Posted by Jakub Holý on July 30, 2011

I’ve got an opportunity to experiment with JSF 1.2 while preparing a lecture about DbUnit Express and test webapp for JSF EL Validator. Same as JSF 1.1, it’s much easier to use than the low level, too HTTP-ish servlets but still it is not flexible enough and usable per se, it is absolutely necessary to use a decent framework (such as Rich or ICE Faces) to be really productive. Automatic value and method binding is cool but not sufficient.

For example forcing dataTable to get filtered when you change selection in a select list was rather non-trivial and making the table sortable by every column required quite lot of work and if I wanted to have that for every table, I’d need to develop framework of my own. Of course with various JSF component libraries you get such things out of the box but still JSF 1.2 is little to rigid, for example methods that could take parameters (which came in JSF 2.0) would make things a lot simpler.
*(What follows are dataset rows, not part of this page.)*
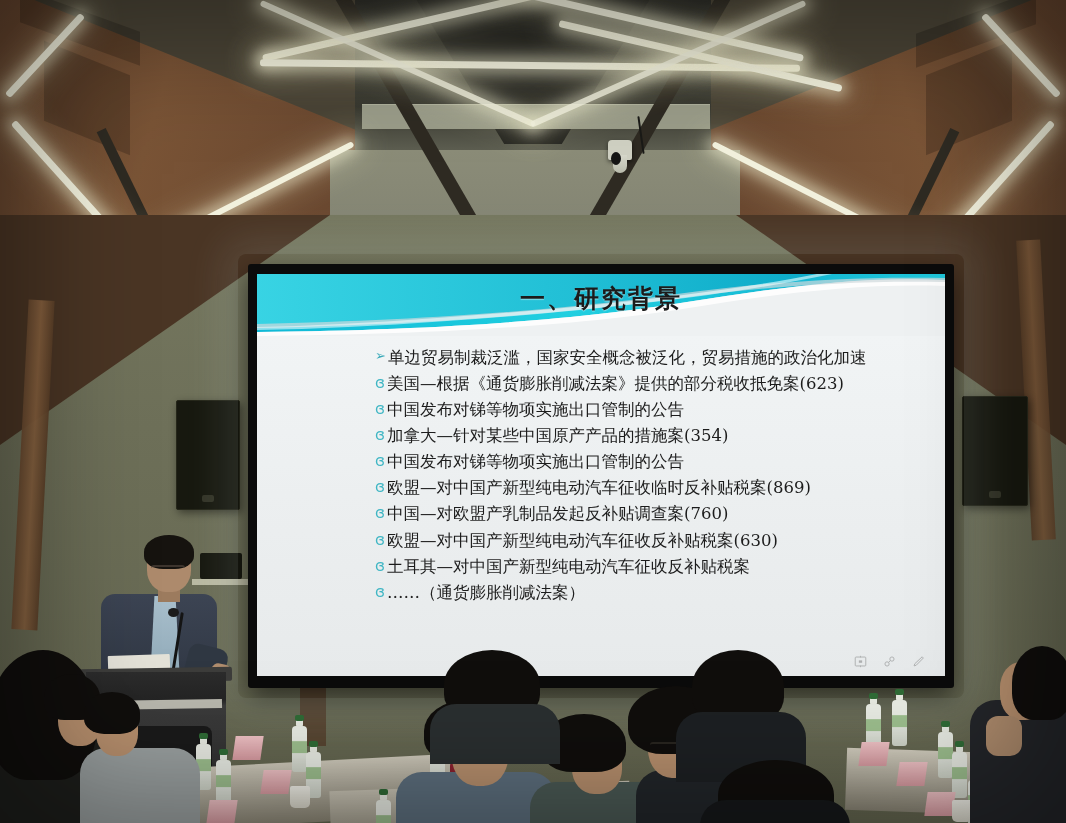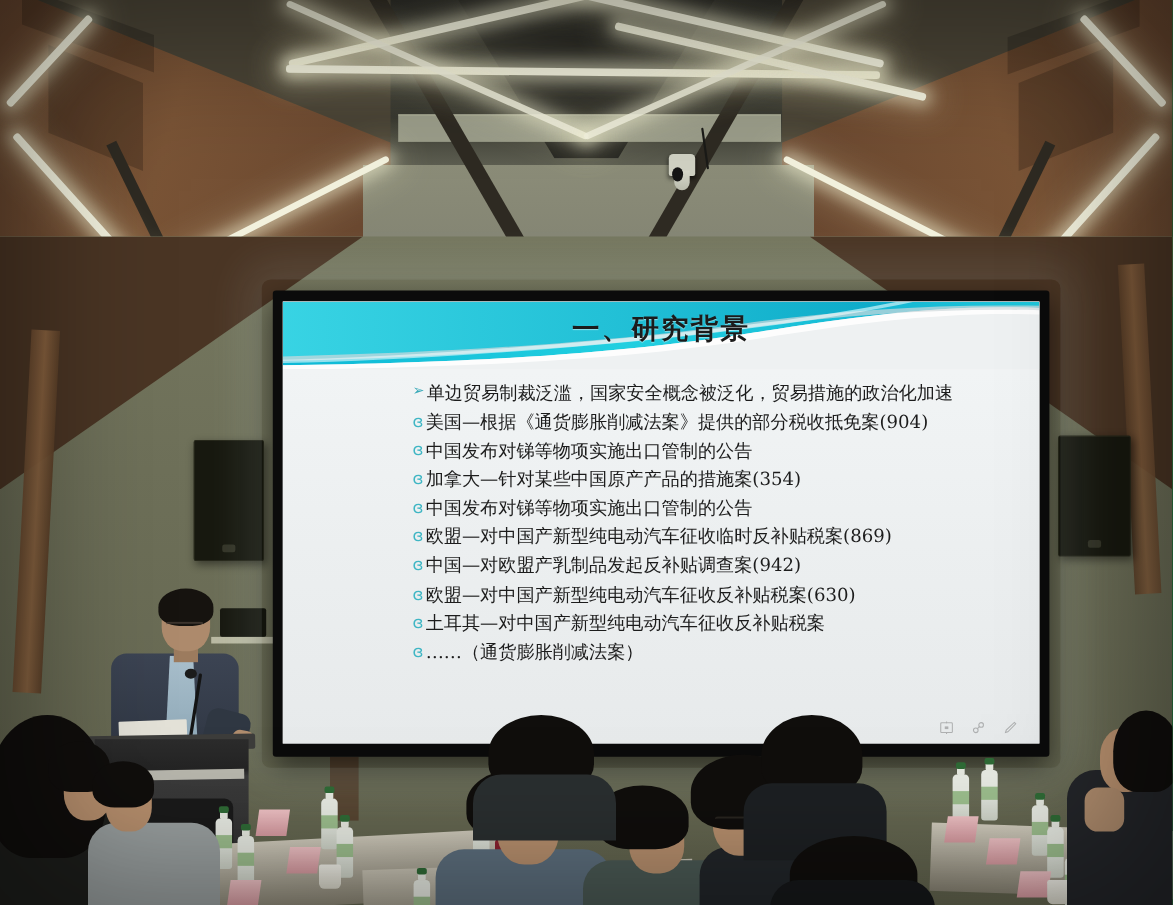--- a/index.html
+++ b/index.html
@@ -1,20 +1,20 @@
 <!DOCTYPE html>
 <html><head>
 <meta charset="utf-8">
 <style>
   html,body{margin:0;padding:0;background:#000;}
   body{font-family:"Liberation Sans",sans-serif;}
 
   #scene{
     position:relative;width:1066px;height:823px;overflow:hidden;
-    background:#22c55e;
+    background:#7dd3fc;
   }
 
   
   .ceiling{
     position:absolute;left:0;top:0;width:1066px;height:270px;
     background:#4a4436;overflow:hidden;
   }
   .ceil-wood-l{
     position:absolute;left:-40px;top:-30px;width:620px;height:330px;
     background:linear-gradient(105deg,#5d3f2b 0%,#7a5436 30%,#6a4830 55%,#4e3522 100%);
@@ -382,41 +382,41 @@
 
         <div class="slide-title">一、研究背景</div>
 
         <div class="bullets">
           <div class="bullet b-first">
             <span class="mk">➢</span>
             <span class="tx">单边贸易制裁泛滥，国家安全概念被泛化，贸易措施的政治化加速</span>
           </div>
           <div class="bullet">
             <span class="mk">ɞ</span>
-            <span class="tx">美国—根据《通货膨胀削减法案》提供的部分税收抵免案(904)</span>
+            <span class="tx">美国—根据《通货膨胀削减法案》提供的部分税收抵免案(623)</span>
           </div>
           <div class="bullet">
             <span class="mk">ɞ</span>
             <span class="tx">中国发布对锑等物项实施出口管制的公告</span>
           </div>
           <div class="bullet">
             <span class="mk">ɞ</span>
             <span class="tx">加拿大—针对某些中国原产产品的措施案(354)</span>
           </div>
           <div class="bullet">
             <span class="mk">ɞ</span>
             <span class="tx">中国发布对锑等物项实施出口管制的公告</span>
           </div>
           <div class="bullet">
             <span class="mk">ɞ</span>
             <span class="tx">欧盟—对中国产新型纯电动汽车征收临时反补贴税案(869)</span>
           </div>
           <div class="bullet">
             <span class="mk">ɞ</span>
-            <span class="tx">中国—对欧盟产乳制品发起反补贴调查案(942)</span>
+            <span class="tx">中国—对欧盟产乳制品发起反补贴调查案(760)</span>
           </div>
           <div class="bullet">
             <span class="mk">ɞ</span>
             <span class="tx">欧盟—对中国产新型纯电动汽车征收反补贴税案(630)</span>
           </div>
           <div class="bullet">
             <span class="mk">ɞ</span>
             <span class="tx">土耳其—对中国产新型纯电动汽车征收反补贴税案</span>
           </div>
           <div class="bullet">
I’ve also considered using business objects – such as EJBs – directly as JSF backing beans but I feel that in this version it might be suitable only for small applications (where the overhead of concern separation doesn’t pay off) or  some special ones. The problem is that even though backing beans are POJOs, JSF still forces them to a rather specific shape, which should be confined to the web layer  – such as having action methods that take no parameters and return an indication of which view to dislay next.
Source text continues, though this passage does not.